That she would be disposed of by no one but her grandmother rather pleased the old lady than otherwise; so she invested in yet another black silk gown, over which she was to wear a seldom seen cape of point lace worked by Dawn's mother; and she also purchased a wonderful bonnet, and armed herself with a new pair of "lastings." Thus Dawn was to have her way in this particular, but the old dame adhered to her original intention in the matter of the Mudeheepes.

"I've kep' 'em at bay long enough now. I'll just acknowledge 'em this once, or it will seem as if you was a 'illegitimate,'" said she in the plenitude of her worldly wisdom, and thereupon "writ" a stiff though not discourteous letter to Dawn's father, inviting any number of the bride's relatives up to six, to come and spend a week before the wedding in her home, for the purpose of making Dawn's acquaintance.

"There, I have done me duty, and they can suit theirselves whether they come or go to Halifax," she remarked as she despatched the communication.

They came. Dawn's father, his second wife, and his youngest sister, Miss Mudeheepe, arrived three days before the wedding and remained to grace the ceremony.

Dawn, being a mere girl, perhaps it was Ernest's wealth and position induced them to meet Mrs Martha Clay's overture, for they were thorough sn.o.bs, but if they had come prepared to patronise, their intention was killed ere it bore fruit.

The hostess hired the town 'bus to convey them from the station, and despatched Andrew, with many injunctions to "conduct hisself with reason," to meet them there, while she and Dawn waited to receive them on one of the old porches. It was a bower of roses and pot-plants, and further shaded by a graceful pepper-tree, and made a beautiful frame for the grandmother and the maiden,--the old dame so straight and vigorous, the girl as roseate and fresh as her name, but each equally haughty and bent upon maintaining their iron independence of the people who had discarded the girl and her mother ere the former had been born.

Personal appearance was much in their favour, and no practised belle of thirty could have held her own better than the inexperienced girl of nineteen, whose native wit and downright honesty of purpose were more than equal to all the diplomacy of thrust and parry to be gained by living in society. Her stepmother, who was apparently as good-natured as she seemed brainless, was prepared to be gushing, but that was nipped in the bud by the way Dawn extended her pretty, firm hand with the dimpling wrist and knuckles and exquisitely tapering fingers.

Her father and aunt, who were tall and angular, with thin faces of dull expression, met a similar reception, and she presented them to me herself, explaining that I was a very dear friend with her for the wedding.

I had long since risen from a boarder to be a guest and friend of the house, and it had devolved upon me to exhibit the presents and interview the endless callers at this time of nine days' wonder.

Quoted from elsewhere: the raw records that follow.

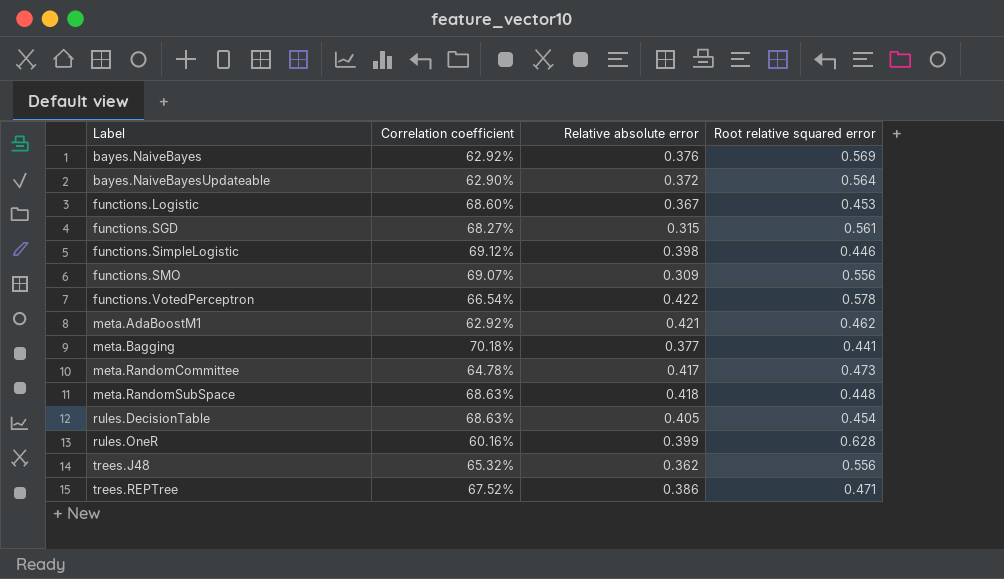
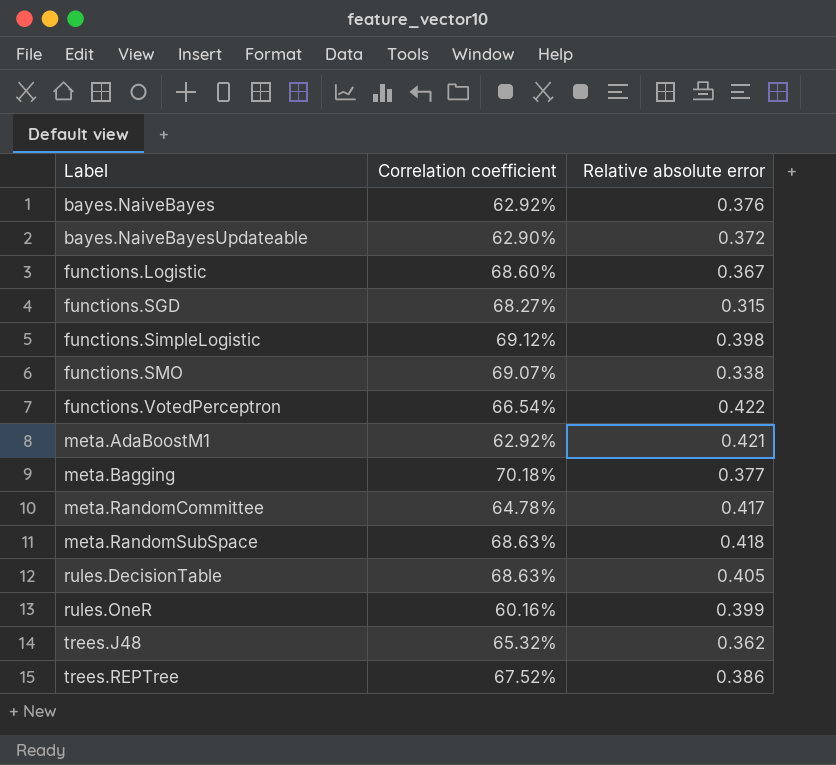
column Root relative squared error | position: 4 -> none
functions.SMO | Relative absolute error: 0.309 -> 0.338

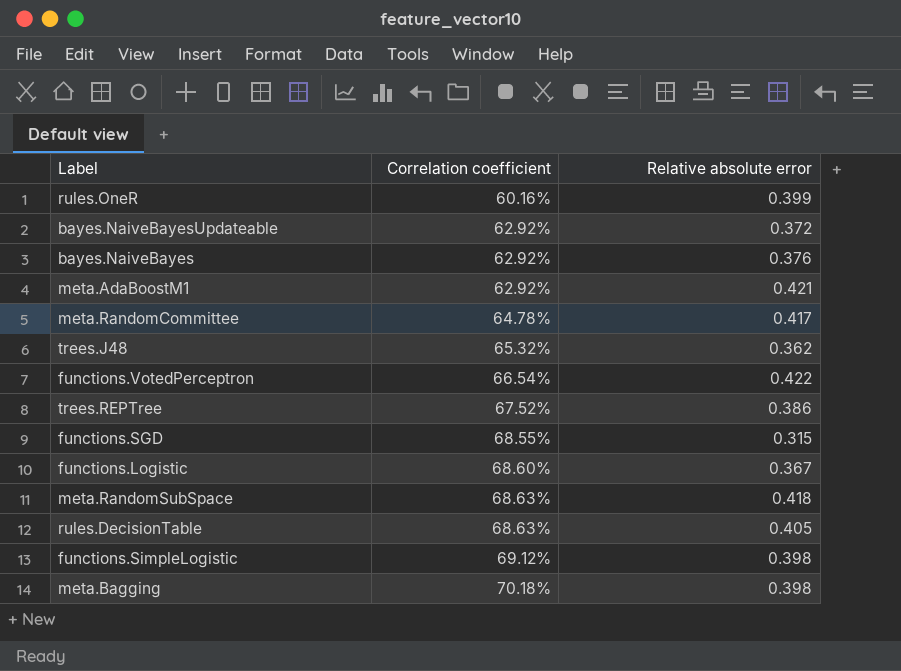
row order: Label ascending -> Correlation coefficient ascending
row functions.SMO: 69.07% | 0.338 -> none
bayes.NaiveBayesUpdateable | Correlation coefficient: 62.90% -> 62.92%
functions.SGD | Correlation coefficient: 68.27% -> 68.55%
meta.Bagging | Relative absolute error: 0.377 -> 0.398

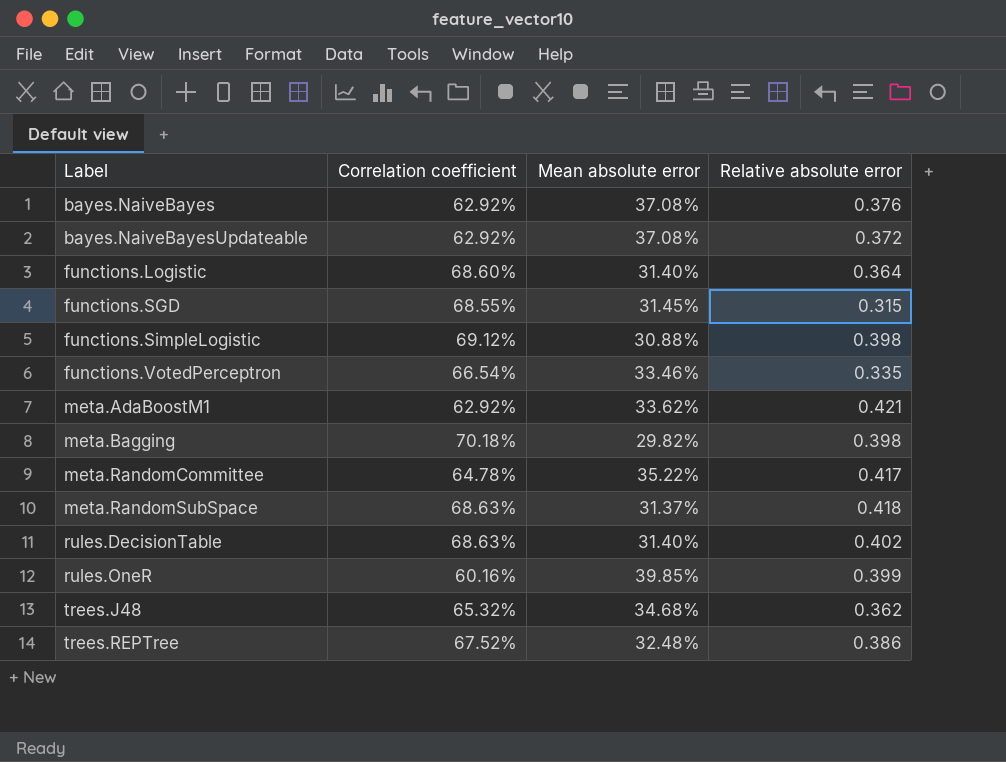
row order: Correlation coefficient ascending -> Label ascending
column Mean absolute error | position: none -> 3
functions.Logistic | Relative absolute error: 0.367 -> 0.364
functions.VotedPerceptron | Relative absolute error: 0.422 -> 0.335
rules.DecisionTable | Relative absolute error: 0.405 -> 0.402

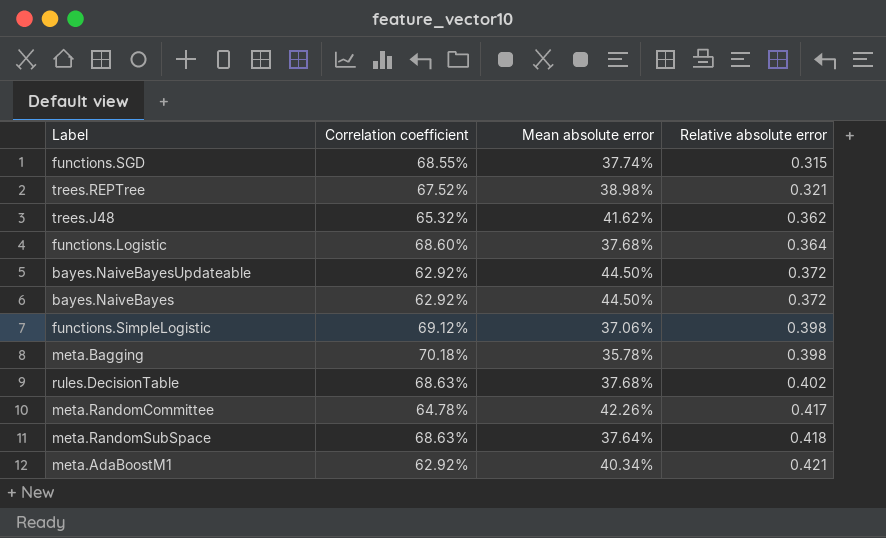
row order: Label ascending -> Relative absolute error ascending
row functions.VotedPerceptron: 66.54% | 33.46% | 0.335 -> none
row rules.OneR: 60.16% | 39.85% | 0.399 -> none
functions.SGD | Mean absolute error: 31.45% -> 37.74%
trees.REPTree | Mean absolute error: 32.48% -> 38.98%
trees.REPTree | Relative absolute error: 0.386 -> 0.321
trees.J48 | Mean absolute error: 34.68% -> 41.62%
functions.Logistic | Mean absolute error: 31.40% -> 37.68%
bayes.NaiveBayesUpdateable | Mean absolute error: 37.08% -> 44.50%
bayes.NaiveBayes | Mean absolute error: 37.08% -> 44.50%
bayes.NaiveBayes | Relative absolute error: 0.376 -> 0.372
functions.SimpleLogistic | Mean absolute error: 30.88% -> 37.06%
meta.Bagging | Mean absolute error: 29.82% -> 35.78%
rules.DecisionTable | Mean absolute error: 31.40% -> 37.68%
meta.RandomCommittee | Mean absolute error: 35.22% -> 42.26%
meta.RandomSubSpace | Mean absolute error: 31.37% -> 37.64%
meta.AdaBoostM1 | Mean absolute error: 33.62% -> 40.34%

It being hot, the ladies retired to doff their hats ere partaking of afternoon tea, and Dawn took her father's hat while he trumpeted in his handkerchief and attempted a few commonplace plat.i.tudes from the biggest and stiffest arm-chair in the "parler," into which he had subsided. I left the room, but could hear him from where I stood awaiting the ladies' reappearance, one from the room that had been Miss Flipp's and the other from the one I had at first occupied, and Mr George Mudeheepe was to occupy the third one of these apartments, which had been empty since the tragedy.

"Dawn, my dear, you are your mother once again," he said with a sigh; "I have never seen you, and now you are sufficiently grown to be married."

"Yes," said the girl.

"Will you give me a kiss?"

"I'd rather not. You see you are only a stranger to me. I have never heard of you only as the man who was a monster to my mother. I never saw her, but I remember to love her for what she did for me, whereas you, what did you do for her and me? I would like you to understand how I feel on this subject, so that there can be no mistake," said the girl honestly.

"Oh, well, I didn't come here to be told that, but to give consent to your marriage."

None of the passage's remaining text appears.